START Excerpted records

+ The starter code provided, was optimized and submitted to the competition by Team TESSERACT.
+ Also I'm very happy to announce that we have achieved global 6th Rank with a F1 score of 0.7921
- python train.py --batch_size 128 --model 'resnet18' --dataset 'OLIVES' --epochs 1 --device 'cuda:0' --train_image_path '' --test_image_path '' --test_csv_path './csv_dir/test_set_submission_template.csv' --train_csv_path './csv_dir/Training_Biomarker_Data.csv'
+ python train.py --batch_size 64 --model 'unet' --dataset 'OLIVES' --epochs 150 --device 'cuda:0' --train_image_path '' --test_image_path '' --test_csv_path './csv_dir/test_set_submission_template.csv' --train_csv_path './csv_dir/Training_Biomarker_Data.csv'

END Excerpted records
START Excerpted records

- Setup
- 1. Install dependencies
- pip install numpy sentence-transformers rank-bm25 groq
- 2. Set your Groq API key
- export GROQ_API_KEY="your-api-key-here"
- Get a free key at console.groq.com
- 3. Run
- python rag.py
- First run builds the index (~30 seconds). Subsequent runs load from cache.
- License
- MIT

END Excerpted records

## [Exercise instructions]
Retrieve each line of the data in which the word "dataset" can be found.

## [Answer section]
- python train.py --batch_size 128 --model 'resnet18' --dataset 'OLIVES' --epochs 1 --device 'cuda:0' --train_image_path '' --test_image_path '' --test_csv_path './csv_dir/test_set_submission_template.csv' --train_csv_path './csv_dir/Training_Biomarker_Data.csv'
+ python train.py --batch_size 64 --model 'unet' --dataset 'OLIVES' --epochs 150 --device 'cuda:0' --train_image_path '' --test_image_path '' --test_csv_path './csv_dir/test_set_submission_template.csv' --train_csv_path './csv_dir/Training_Biomarker_Data.csv'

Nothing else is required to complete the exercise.